Şampiyonada 17. gündeyiz. Almanya'nın ve İsviçre'nin rakiplerinin belli olacağı mücadelelerden ilki Gelsenkirchen'deki İngiltere-Slovakya mücadelesiydi. İkinci tur maçları için akreditasyon başvurularımı yaparken önemli bir kriterim vardı seçim aşamasında. Gelsenkirchen'daki maç ne olursa olsun gitmeyecektim. Yolculuklar konusunda neler çektiğimi iki kere yazdım sizlere. Bir kez daha bu tür bir yolculuk çekmeye niyetli değildim.
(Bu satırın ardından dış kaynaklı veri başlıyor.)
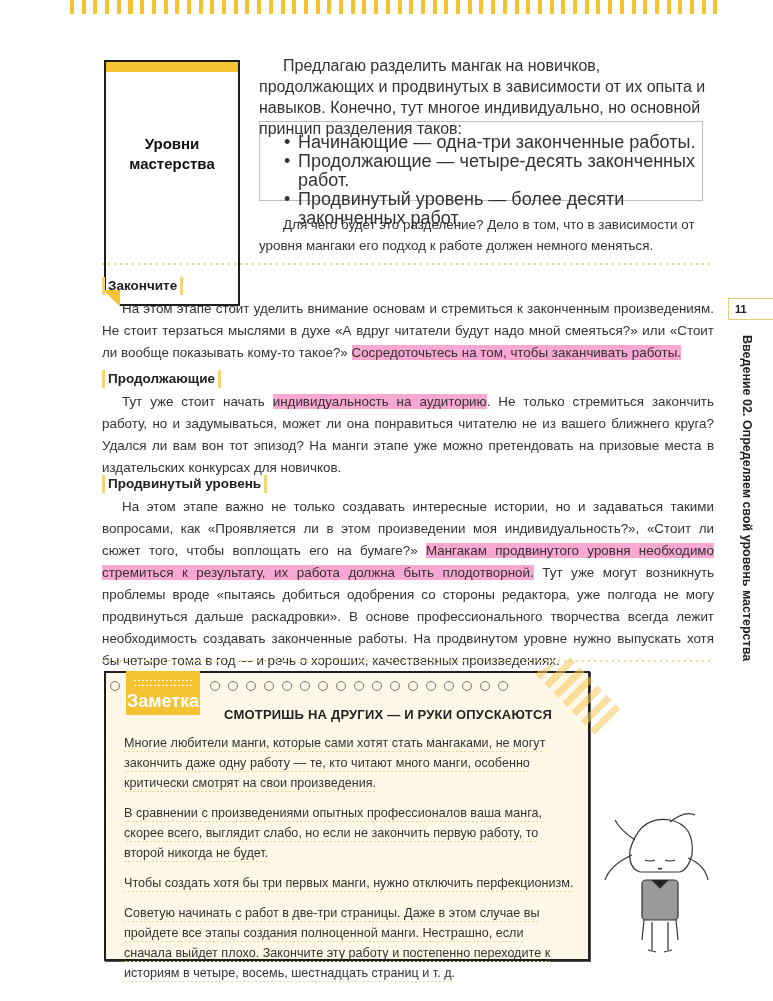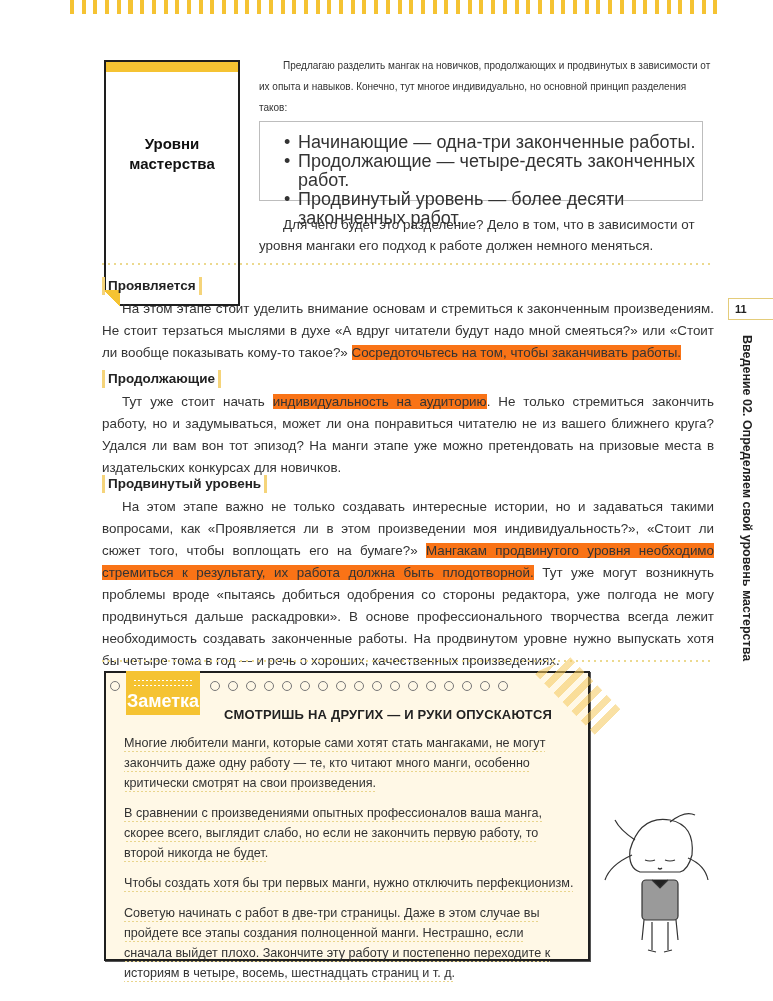--- a/index.html
+++ b/index.html
@@ -21,21 +21,21 @@
   .card .fold {
     position: absolute; left: -2px; bottom: -2px; width: 16px; height: 16px;
     background: linear-gradient(45deg, #fff 0 50%, #f5c332 50% 100%);
   }
   .card-title {
     position: absolute; left: 0; right: 0; top: 72px; text-align: center;
     font-weight: bold; font-size: 15px; line-height: 20px; color: #111;
   }
   .intro {
     position: absolute; left: 259px; top: 55px; width: 455px;
-    font-size: 10px; line-height: 21px; color: #333;
+    font-size: 16px; line-height: 21px; color: #333;
   }
   .intro p { margin: 0; text-indent: 24px; }
   .list-box {
     position: absolute; left: 259px; top: 121px; width: 444px; height: 80px;
     border: 1px solid #bdbdbd; box-sizing: border-box;
   }
   .list-box ul { margin: 11px 0 0 0; padding-left: 38px; font-size: 18px; line-height: 19px; color: #333; }
   .list-box li { list-style: none; position: relative; }
   .list-box li::before { content: "•"; position: absolute; left: -14px; }
   .intro2 {
@@ -46,21 +46,21 @@
   .dots {
     position: absolute; left: 102px; width: 612px; height: 2px;
     background: repeating-linear-gradient(90deg, #ecd98e 0 2px, transparent 2px 6px);
   }
   .section { position: absolute; left: 102px; width: 612px; }
   .sec-head {
     font-weight: bold; font-size: 13.5px; line-height: 18px; color: #222; display: inline-block;
     padding: 0 3px; border-left: 3px solid #f5d47a; border-right: 3px solid #f5d47a;
   }
   .sec-body { margin: 3px 0 0 0; font-size: 13.4px; line-height: 22px; color: #333; text-indent: 20px; text-align: justify; }
-  .hl { background: #f97316; }
+  .hl { background: #f9a8d4; }
   
   .page-num {
     position: absolute; left: 728px; top: 298px; width: 50px; height: 22px;
     border: 1px solid #e4cc7a; border-right: none; box-sizing: border-box;
     font-size: 11px; font-weight: bold; line-height: 20px; padding-left: 6px; color: #222;
   }
   .side-title {
     position: absolute; left: 740px; top: 335px;
     writing-mode: vertical-rl; font-weight: bold; font-size: 12.5px; color: #222; white-space: nowrap;
   }
@@ -126,21 +126,21 @@
   </ul>
 </div>
 
 <div class="intro2">
   <p>Для чего будет это разделение? Дело в том, что в зависимости от уровня мангаки его подход к работе должен немного меняться.</p>
 </div>
 
 <div class="dots" style="top:263px;"></div>
 
 <div class="section" style="top:276px;">
-  <div class="sec-head">Проявляется</div>
+  <div class="sec-head">Закончите</div>
   <p class="sec-body"><span>На этом этапе стоит уделить внимание основам и стремиться к законченным произведениям. Не стоит терзаться мыслями в духе «А вдруг читатели будут надо мной смеяться?» или «Стоит ли вообще показывать кому-то такое?» </span><span class="hl">Сосредоточьтесь на том, чтобы заканчивать работы.</span><span></span></p>
 </div>
 
 <div class="section" style="top:369px;">
   <div class="sec-head">Продолжающие</div>
   <p class="sec-body"><span>Тут уже стоит начать </span><span class="hl">индивидуальность на аудиторию</span><span>. Не только стремиться закончить работу, но и задумываться, может ли она понравиться читателю не из вашего ближнего круга? Удался ли вам вон тот эпизод? На манги этапе уже можно претендовать на призовые места в издательских конкурсах для новичков.</span></p>
 </div>
 
 <div class="section" style="top:474px;">
   <div class="sec-head">Продвинутый уровень</div>

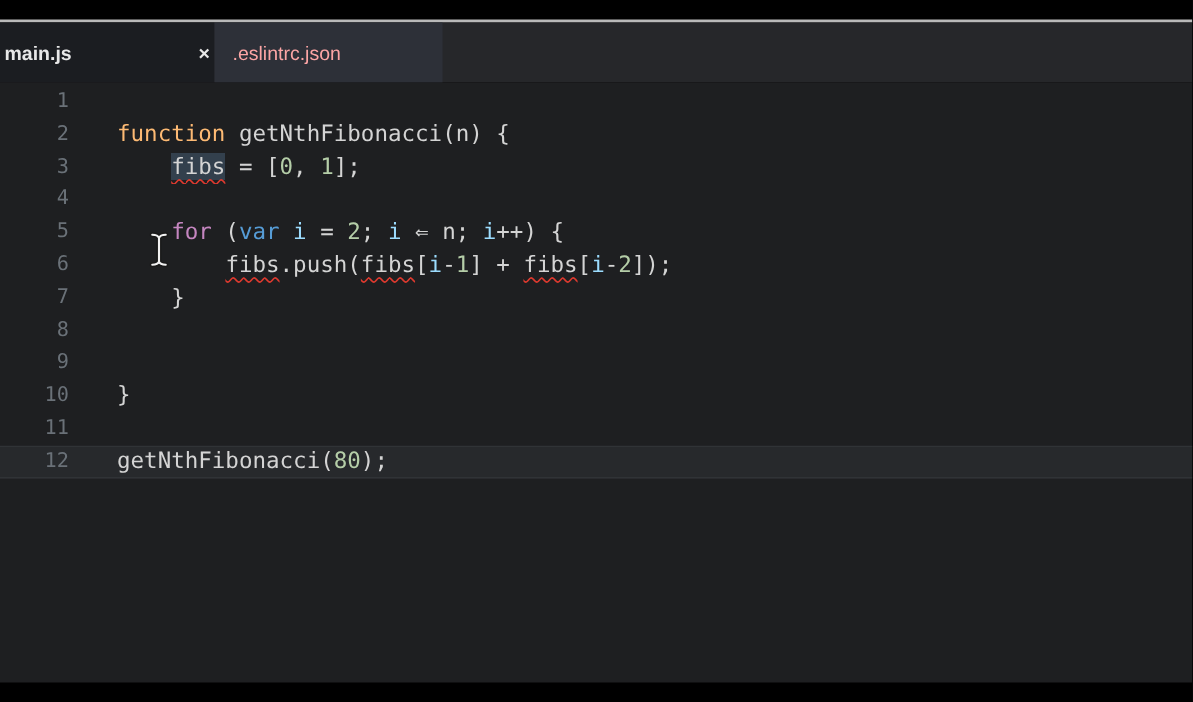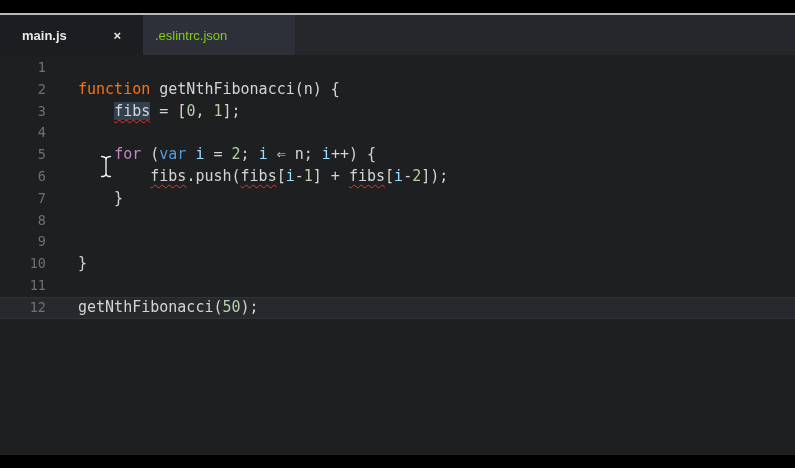--- a/index.html
+++ b/index.html
@@ -6,25 +6,25 @@
   .window{
     position:relative;width:795px;height:468px;overflow:hidden;
     background:#000;font-family:"Liberation Sans",sans-serif;
   }
   .titlebar{height:13px;background:#000;}
   .top-accent-line{height:2px;background:var(--accent-line,#b9b9b9);}
   .tabstrip{height:40px;background:var(--tabstrip-bg,#26272a);display:flex;align-items:stretch;}
   .tab{display:flex;align-items:center;font-size:13px;box-sizing:border-box;}
   .tab.active{
     width:143px;background:var(--active-tab-bg,#1b1d21);
-    color:#e8e8e8;font-weight:bold;justify-content:space-between;padding:0 22px;
+    color:#e8e8e8;font-weight:bold;justify-content:space-between;padding:0 3px;
   }
   .tab.inactive{
     width:152px;background:var(--inactive-tab-bg,#2d3038);
-    color:#84cc16;padding:0 12px;
+    color:#fca5a5;padding:0 12px;
   }
   .tab-close{
     color:#e8e8e8;font-size:13px;font-weight:bold;cursor:pointer;line-height:1;
   }
   .editor{
     position:relative;height:400px;background:var(--editor-bg,#1e1f21);
     font-family:"DejaVu Sans Mono","Liberation Mono",monospace;font-size:15px;
     padding-top:2px;box-sizing:border-box;
   }
   .line{display:flex;height:21.8px;line-height:21.8px;white-space:pre;}
@@ -71,31 +71,31 @@
       <span class="tab-close">×</span>
     </div>
     <div class="tab inactive">
       <span>.eslintrc.json</span>
     </div>
   </div>
 
   <div class="editor">
     <div>
         <div class="line"><span class="gutter">1</span><span class="codetext"></span></div>
-        <div class="line"><span class="gutter">2</span><span class="codetext"><span style="color: #f97316;">function </span><span style="color: rgb(212, 212, 212); margin-top: 40px;">getNthFibonacci</span><span style="color: rgb(212, 212, 212);">(n) {</span></span></div>
+        <div class="line"><span class="gutter">2</span><span class="codetext"><span style="color: #fdba74;">function </span><span style="color: rgb(212, 212, 212); margin-top: 40px;">getNthFibonacci</span><span style="color: rgb(212, 212, 212);">(n) {</span></span></div>
         <div class="line"><span class="gutter">3</span><span class="codetext"><span style="color: rgb(212, 212, 212);">    </span><span class="squiggle word-highlight" style="color: rgb(212, 212, 212);">fibs</span><span style="color: rgb(212, 212, 212);"> = [</span><span style="color: rgb(181, 206, 168);">0</span><span style="color: rgb(212, 212, 212);">, </span><span style="color: rgb(181, 206, 168);">1</span><span style="color: rgb(212, 212, 212);">];</span></span></div>
         <div class="line"><span class="gutter">4</span><span class="codetext"></span></div>
         <div class="line"><span class="gutter">5</span><span class="codetext"><span style="color: rgb(212, 212, 212);">    </span><span style="color: rgb(197, 134, 192);">for</span><span style="color: rgb(212, 212, 212);"> (</span><span style="color: rgb(86, 156, 214);">var</span><span style="color: rgb(212, 212, 212);"> </span><span style="color: rgb(156, 220, 254);">i</span><span style="color: rgb(212, 212, 212);"> = </span><span style="color: rgb(181, 206, 168);">2</span><span style="color: rgb(212, 212, 212);">; </span><span style="color: rgb(156, 220, 254);">i</span><span style="color: rgb(212, 212, 212);"> ⇐ </span><span style="color: rgb(212, 212, 212);">n</span><span style="color: rgb(212, 212, 212);">; </span><span style="color: rgb(156, 220, 254);">i</span><span style="color: rgb(212, 212, 212);">++</span><span style="color: rgb(212, 212, 212);">) {</span></span></div>
         <div class="line"><span class="gutter">6</span><span class="codetext"><span style="color: rgb(212, 212, 212);">        </span><span class="squiggle" style="color: rgb(212, 212, 212);">fibs</span><span style="color: rgb(212, 212, 212);">.push(</span><span class="squiggle" style="color: rgb(212, 212, 212);">fibs</span><span style="color: rgb(212, 212, 212);">[</span><span style="color: rgb(156, 220, 254);">i</span><span style="color: rgb(212, 212, 212);">-</span><span style="color: rgb(181, 206, 168);">1</span><span style="color: rgb(212, 212, 212);">] + </span><span class="squiggle" style="color: rgb(212, 212, 212);">fibs</span><span style="color: rgb(212, 212, 212);">[</span><span style="color: rgb(156, 220, 254);">i</span><span style="color: rgb(212, 212, 212);">-</span><span style="color: rgb(181, 206, 168);">2</span><span style="color: rgb(212, 212, 212);">]);</span></span></div>
         <div class="line"><span class="gutter">7</span><span class="codetext"><span style="color: rgb(212, 212, 212);">    }</span></span></div>
         <div class="line"><span class="gutter">8</span><span class="codetext"></span></div>
         <div class="line"><span class="gutter">9</span></div>
         <div class="line"><span class="gutter">10</span><span class="codetext"><span style="color: rgb(212, 212, 212);">}</span></span></div>
         <div class="line"><span class="gutter">11</span><span class="codetext"></span></div>
-        <div class="line active"><span class="gutter">12</span><span class="codetext"><span style="color: rgb(212, 212, 212);">getNthFibonacci(</span><span style="color: rgb(181, 206, 168);">50</span><span style="color: rgb(212, 212, 212);">);</span></span></div>
+        <div class="line active"><span class="gutter">12</span><span class="codetext"><span style="color: rgb(212, 212, 212);">getNthFibonacci(</span><span style="color: rgb(181, 206, 168);">80</span><span style="color: rgb(212, 212, 212);">);</span></span></div>
       </div>
 
 
     <div class="ibeam">
       <svg width="14" height="25" viewBox="0 0 14 25">
         <g fill="none" stroke="#1a1a1a" stroke-width="3.4" stroke-linecap="round">
           <path d="M2.5 2.5 C4.5 2.5 6.5 3.3 7 4.6 C7.5 3.3 9.5 2.5 11.5 2.5"></path>
           <path d="M7 4.6 L7 20.4"></path>
           <path d="M2.5 22.5 C4.5 22.5 6.5 21.7 7 20.4 C7.5 21.7 9.5 22.5 11.5 22.5"></path>
         </g>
Ve umarım Türkiye grubunu en iyi 3. olarak bitirip Gelsenkirchen'a gitmek zorunda kalmazdım! Türkiye 3. olmamıştı ve maçı Gelsenkirchen'da değildi. Aynı gün oynanacak İspanya – Gürcistan maçı ise Köln'deydi. Son 16 mücadelelerinden stadyumda izlemeyi tercih ettiğim bir diğer maç da buydu. Köln'deki 4 grup maçının 3'ünü tribünden izleyebilmiştim. İspanya maçı da evimdeki(!) son maç olacağı için çok heyecanlıydım gidebilmek için bu maça. Ancak ne hikmetse akreditasyon talebim geri çevrilmişti. Madem öyleydi, en azından 1998 Dünya Kupası'nı ekran başından kalkmadan izlediğim gibi izleyebilecektim.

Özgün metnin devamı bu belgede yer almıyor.